Critique de livre, Pensées sauvages

Pensées Sauvages sur Le Pauvre sous l’escalier d’Henri Ghéon.

Elle a été écrite en décembre 1919-janvier 1920. Première parution en 1920 aux Éditions de la « Nouvelle revue française » chez Gallimard avec des rééditions régulières. Elle a été ensuite publiée par Gallimard dans la Collection Catholique pour la Nouvelle Revue Française pour sa neuvième édition en 1936 puis dernière impression dans la même collection en 1954. La pièce a été mise en scène par Jacques Copeau pour la première fois le 24 janvier 1921 au Théâtre du Vieux-Colombier. Sur la saison 1920/1921, la pièce a connu 16 représentations.
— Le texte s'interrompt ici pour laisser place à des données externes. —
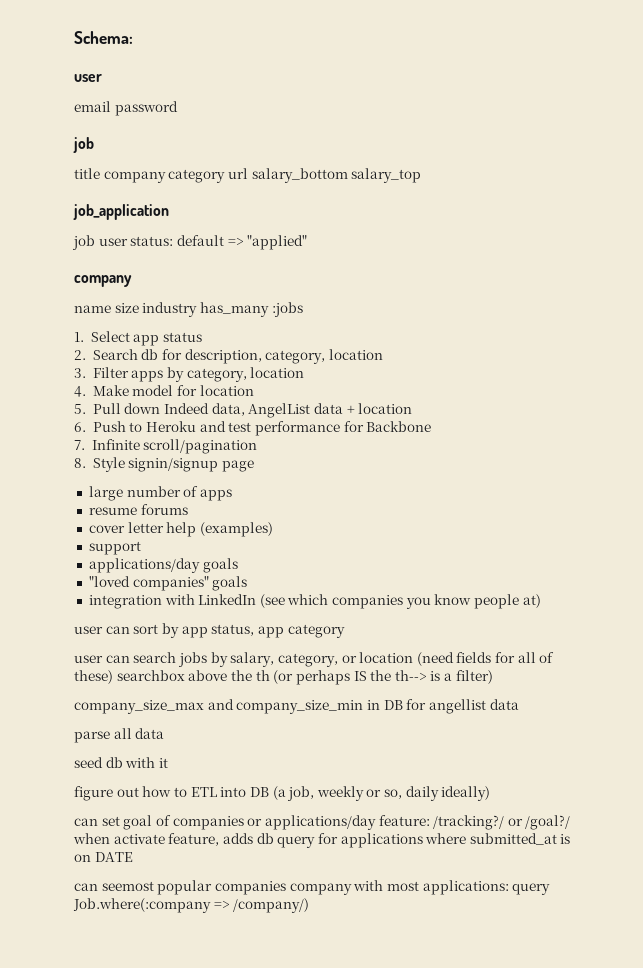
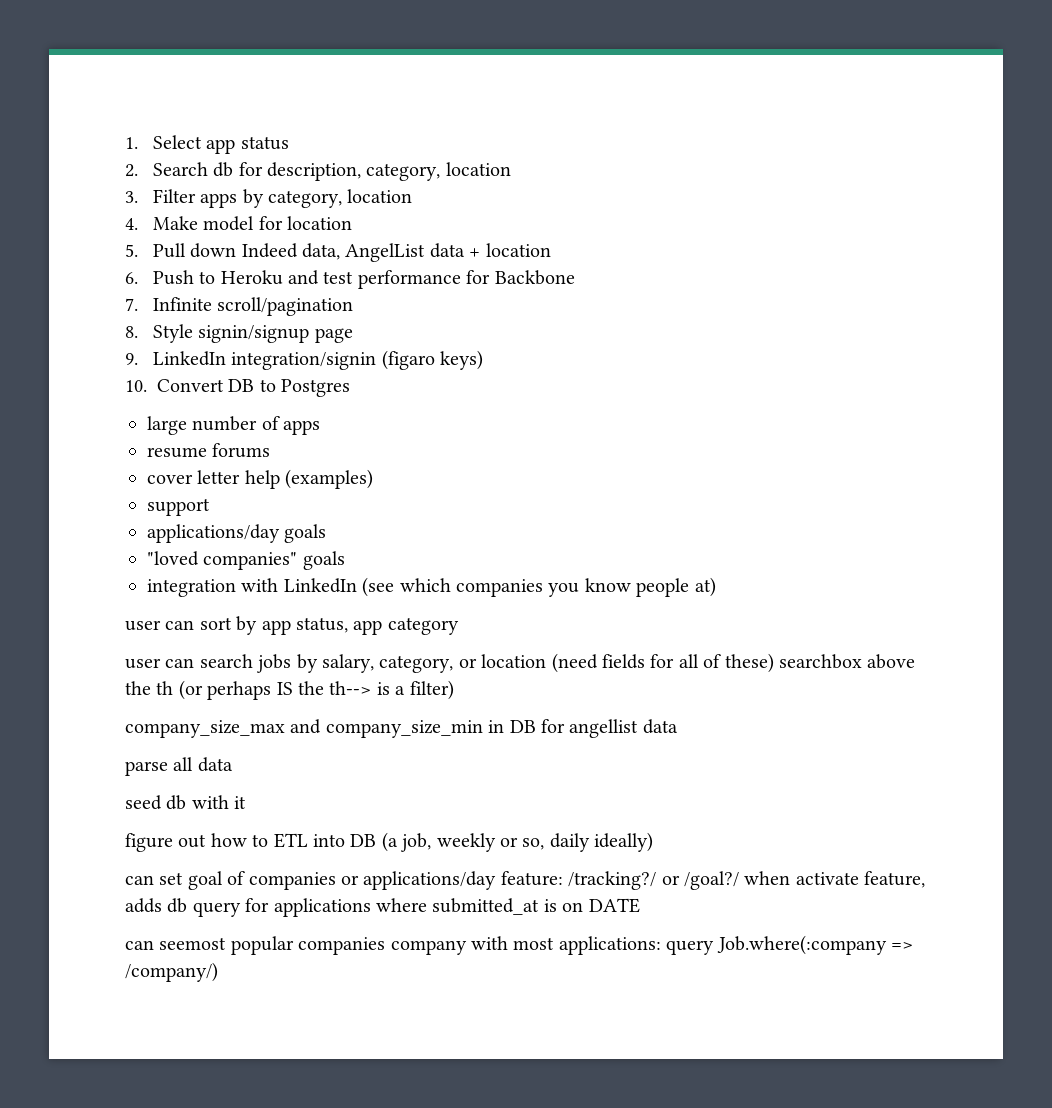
[74,31,133,44] [74,74,102,82] [74,101,178,116] [73,137,94,153] [74,168,422,183] [73,204,169,220] [72,235,308,250] [74,275,132,287] [74,302,303,317] Schema: // user // email password // job // title company category url salary_bottom salary_top // job_application // job user status: default => "applied" // company // name size industry has_many :jobs // -> (125, 143) none
(255, 466) none -> [125,350,484,370] [125,379,351,397] // 9. LinkedIn integration/signin (figaro keys) // 10. Convert DB to Postgres

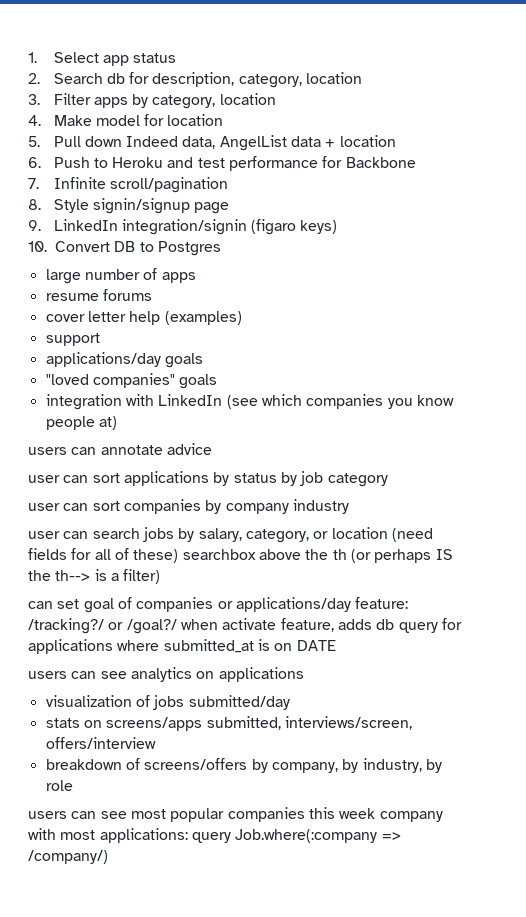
[125,616,459,635] // user can sort by app status, app category -> [28,443,212,455] [28,471,388,487] [28,499,349,514] // users can annotate advice // user can sort applications by status by job category // user can sort companies by company industry
[125,719,678,738] [125,757,233,776] [125,795,247,810] [125,832,654,852] // company_size_max and company_size_min in DB for angellist data // parse all data // seed db with it // figure out how to ETL into DB (a job, weekly or so, daily ideally) -> (161, 576) none
[125,936,386,955] can seemost popular companies -> [28,667,304,682] [45,695,290,710] [45,716,412,731] [45,737,156,749] [45,758,442,773] [45,780,73,791] [28,807,376,822] users can see analytics on applications // visualization of jobs submitted/day // stats on screens/apps submitted, interviews/screen, offers/interview // breakdown of screens/offers by company, by industry, by role // users can see most popular companies this week

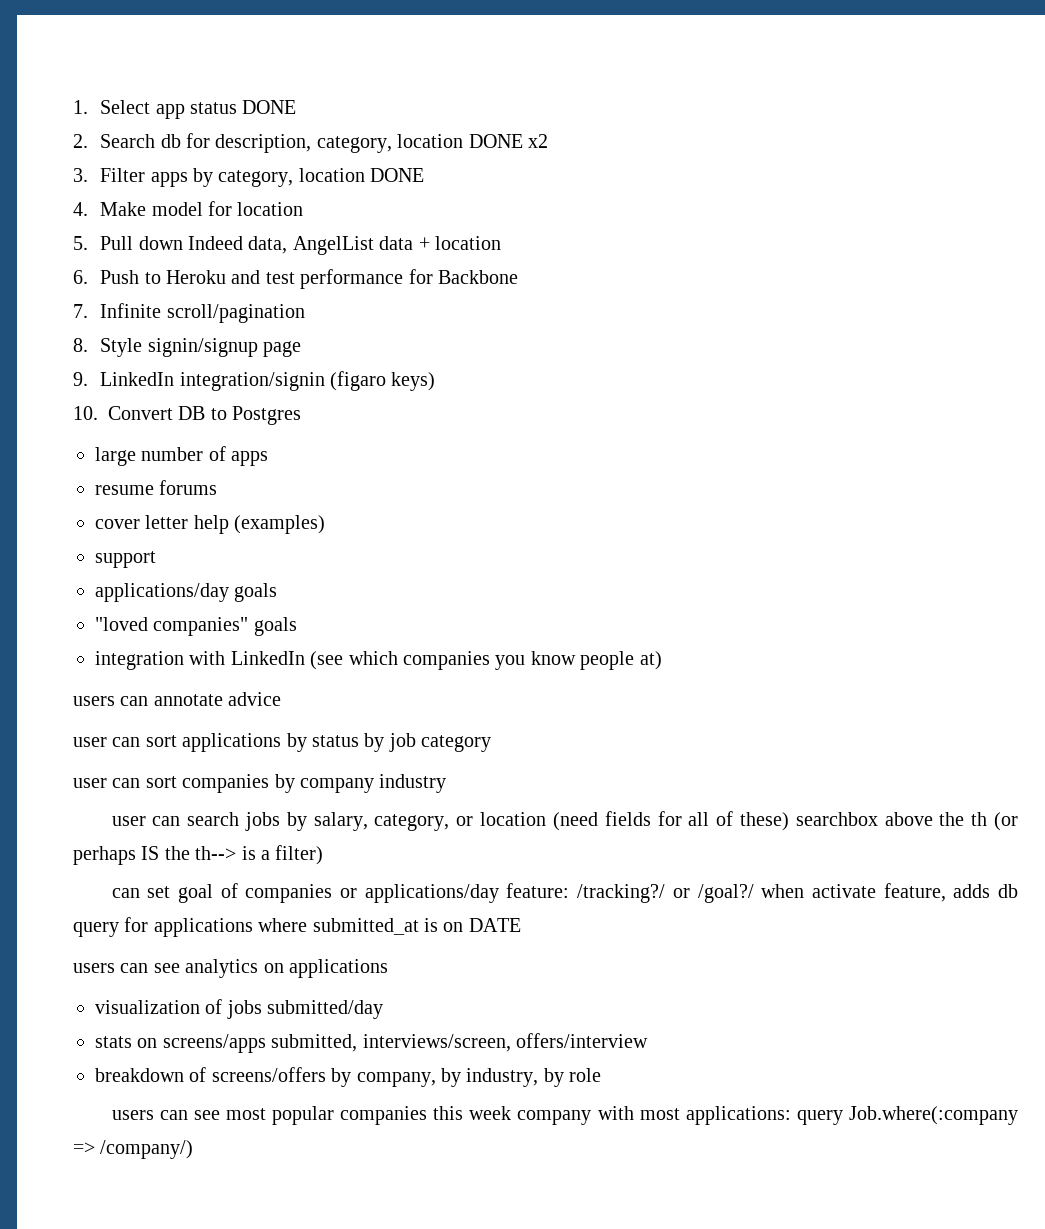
(177, 58) none -> [242,100,297,114] DONE
(363, 78) none -> [468,134,548,148] DONE x2
(276, 99) none -> [370,168,425,182] DONE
Ce texte est une adaptation de l’histoire de Saint Alexis (de Rome) sous le forme d’une fable construite sous plusieurs aspects : des scènes dramatiques ou bien parfois des scènes plutôt de caractères quand l’auteur en appelle aux serviteurs ou aux riches aristocrates pour souligner leurs intérêts personnels et leurs orgueils. En parcourant rapidement l’accueil critique de la pièce (grâce à RetroNews) au moment de sa mise en scène par Jacques Copeau en janvier 1921, on réalise à quel point ce texte a pu être considéré comme grandiloquent ou à l’inverse comme exprimant les choses avec trop de dignité et de précautions : c’est vrai à juste titre mais dans les scènes resserrées entre Le Pauvre et Émilie, on perçoit une certaine fragilité et une distance toute pleine d’affection et d’amour. Il y a un déséquilibre entre l’aspect idéaliste de l’œuvre qui nous raconte l’histoire d’un saint et le dénuement dans lequel ce saint s’enferme jusqu’à abandonner pour Dieu ses proches et toute sa maison (notamment son père un riche patricien, sa mère et sa femme Émilie qu’il a épousée juste avant son départ). Ce déséquilibre entre idéalisme et dénuement ne crée de fait aucune tension dramatique tant l’ascèse du personnage et son abandon des choses terrestres n’est pas véritablement le sujet de la pièce mais plus un état de fait puisqu’on nous conte sa vie. Ce déséquilibre vient aussi du fait qu’il y a très peu de moments de foi qui soient exprimés dans une pure relation au divin : la foi s’exprime d’abord dans les interactions entre les personnages, leurs échecs et leurs espérances.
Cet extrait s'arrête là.